Mr. Lee's Dimsum Recipes
I.
2 C. white rice
24 C. stock
II.
1-1/2 T. soy sauce
1 t. sugar
1/2 T. rice wine
2 T. cornstarch
6 T. water
III.
1-1/3 T. salt
2 t. MSG
2 T. lard
IV.
5 T. shredded green onion
5 T. shredded ginger root
2 T. coriander
1/2 oz. dried brill fish*
1 C. oil for frying
1 lb. flank steak
6 eggs
- Heat pan and oil until medium hot; deep-fry brill fish over low heat until golden brown; remove, drain and chop finely.
- Add chopped brill fish to Ingredients I. Heat Ingredients I until boiling; reduce heat to low and cook 1 hour, partially overed (congee).

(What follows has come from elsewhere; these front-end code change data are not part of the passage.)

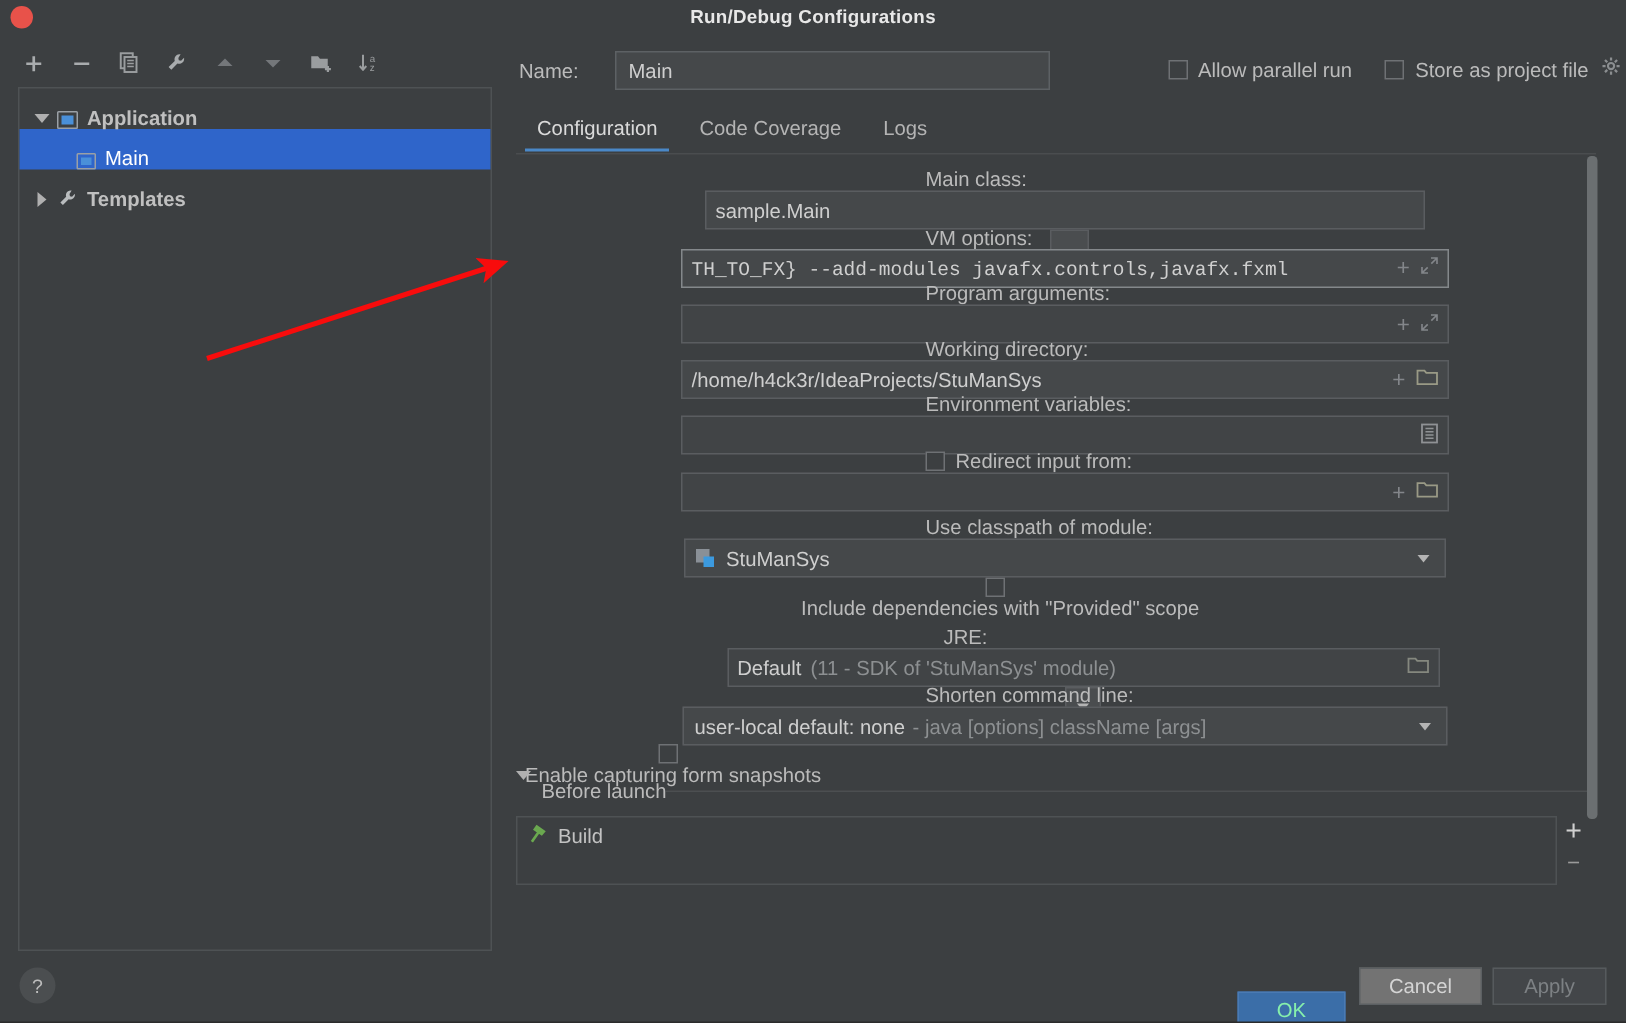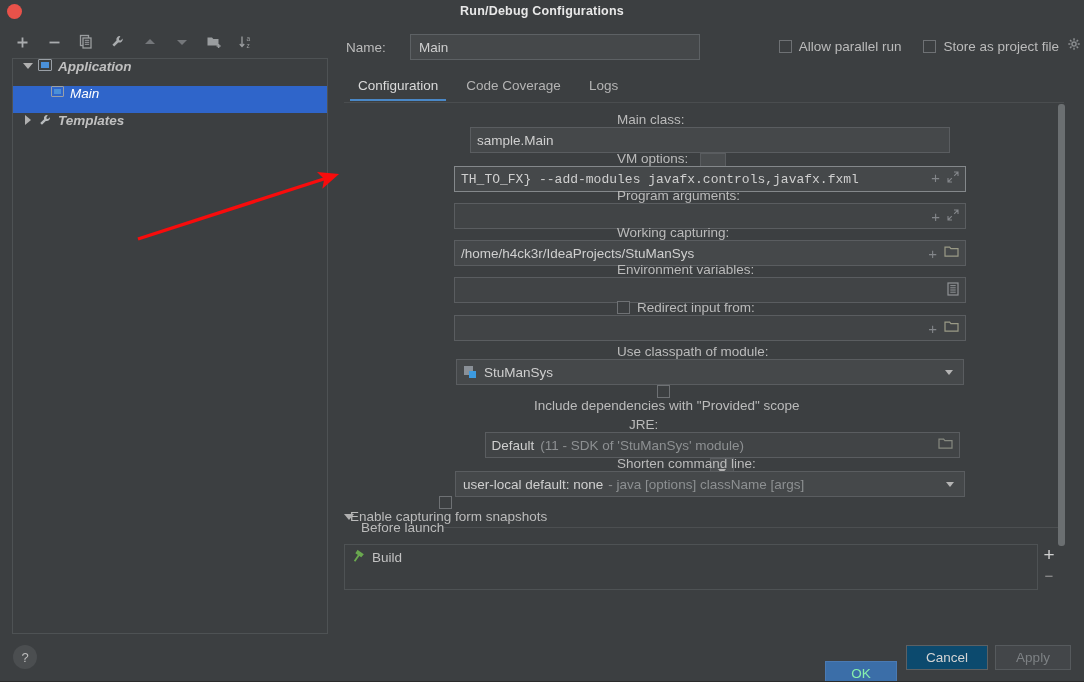--- a/index.html
+++ b/index.html
@@ -40,22 +40,22 @@
   }
   .tb-icon { width:20px; height:20px; display:flex; align-items:center; justify-content:center;
              color:#9a9d9f; }
   .tb-icon.dim { color:#6f7274; }
 
   .tree {
     position:absolute; left:12px; top:58px; width:316px; height:576px;
     border:1px solid #4e5254; background:#3c3f41; box-sizing:border-box;
   }
   .tree-row {
-    height:27px; display:flex; align-items:flex-start; padding-left:8px;
-    font-size:13.5px; color:#c0c0c0; box-sizing:border-box;font-style:italic;
+    height:27px; display:flex; align-items:flex-end; padding-left:8px;
+    font-size:13.5px; color:#c0c0c0; box-sizing:border-box;
   }
   .tree-row.selected { background:#2f65ca; color:#ffffff; }
   .tree-row.lvl2 { padding-left:38px; }
   .arrow { width:14px; height:14px; margin-right:3px; display:inline-flex;
            align-items:center; justify-content:center; color:#aaaaaa; font-size:9px;}
   .twisty-down { width:0;height:0;border-left:5px solid transparent;border-right:5px solid transparent;border-top:6px solid #b0b0b0;}
   .twisty-right{ width:0;height:0;border-top:5px solid transparent;border-bottom:5px solid transparent;border-left:6px solid #b0b0b0;}
   .ico-app { width:14px;height:12px;border:1.6px solid #9aa0a6;border-radius:1px;
              margin-right:6px; position:relative; box-sizing:border-box;}
   .ico-app:after{content:"";position:absolute;left:2px;top:2px;right:2px;bottom:2px;background:#4a90d9;}
@@ -142,21 +142,21 @@
   .vscroll { position:absolute; left:1058px; top:104px; width:7px; height:442px;
              background:#6b6f71; border-radius:3px;}
 
   
   .bottom { position:absolute; left:0; top:634px; width:1084px; height:48px; background:#3c3f41;}
   .help-btn { position:absolute; left:13px; top:11px; width:24px;height:24px; border-radius:50%;
               background:#4b4e50; color:#bdbdbd; font-size:13px;
               display:flex; align-items:center; justify-content:center;}
   .btn { position:absolute; top:11px; height:25px; border:1px solid #5c6063; box-sizing:border-box;
          display:flex; align-items:center; justify-content:center; font-size:13.5px; color:#d4d4d4;
-         background:#0c4a6e; }
+         background:#737373; }
   .btn.primary { background:#3b6ea8; border-color:#4a7ab3; color:#86efac;margin-top:16px;}
   .btn.disabled { color:#7d8184; background:#434649; border-color:#565a5d;}
   .bottom-rule { position:absolute; left:0; top:681px; width:1084px; height:1px; background:#2b2b2b;}
 
   
   .annot { position:absolute; left:0; top:0; width:1084px; height:682px; pointer-events:none;}
 </style>
 </head>
 <body>
 
@@ -305,21 +305,21 @@
             <span class="expand-ic">
               <svg width="12" height="12" viewBox="0 0 12 12">
                   <path d="M7 1h4v4M11 1L7.2 4.8M5 11H1V7M1 11l3.8-3.8" stroke="#83868a" stroke-width="1.1" fill="none"></path>
                 </svg>
             </span>
           </span>
         </div>
       </div>
 
       <div class="row" style="left:12px; top:119px; width:724px;">
-        <div class="lbl" style="width:186px;">Working capturing:</div>
+        <div class="lbl" style="width:186px;">Working directory:</div>
         <div class="field" style="width:512px;">
           <span class="fld-text">/home/h4ck3r/IdeaProjects/StuManSys</span>
           <span class="fld-icons">
             <span class="plus-ic">+</span>
             <span class="folder-ic">
               <svg width="15" height="13" viewBox="0 0 16 14">
                   <path d="M1 2.2h5l1.3 1.6H15v8.2H1z" fill="none" stroke="#9a9a86" stroke-width="1.3"></path>
                 </svg>
             </span>
           </span>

- Cut beef into thin slices; add Ingredient II and mix; let soak 20 minutes. Add beef slices and Ingredient III to congee; stir until meat pieces
change color and turn off heat. Portion congee into serving bowls; add 1 egg on top of each serving and sprinkle Ingredient IV over all.
* How to fry brill fish:
Heat oil and add 2 to 3 cloves garlic.
Add dried brill fish.
Fry brill fish over low heat until garlic is golden; remove.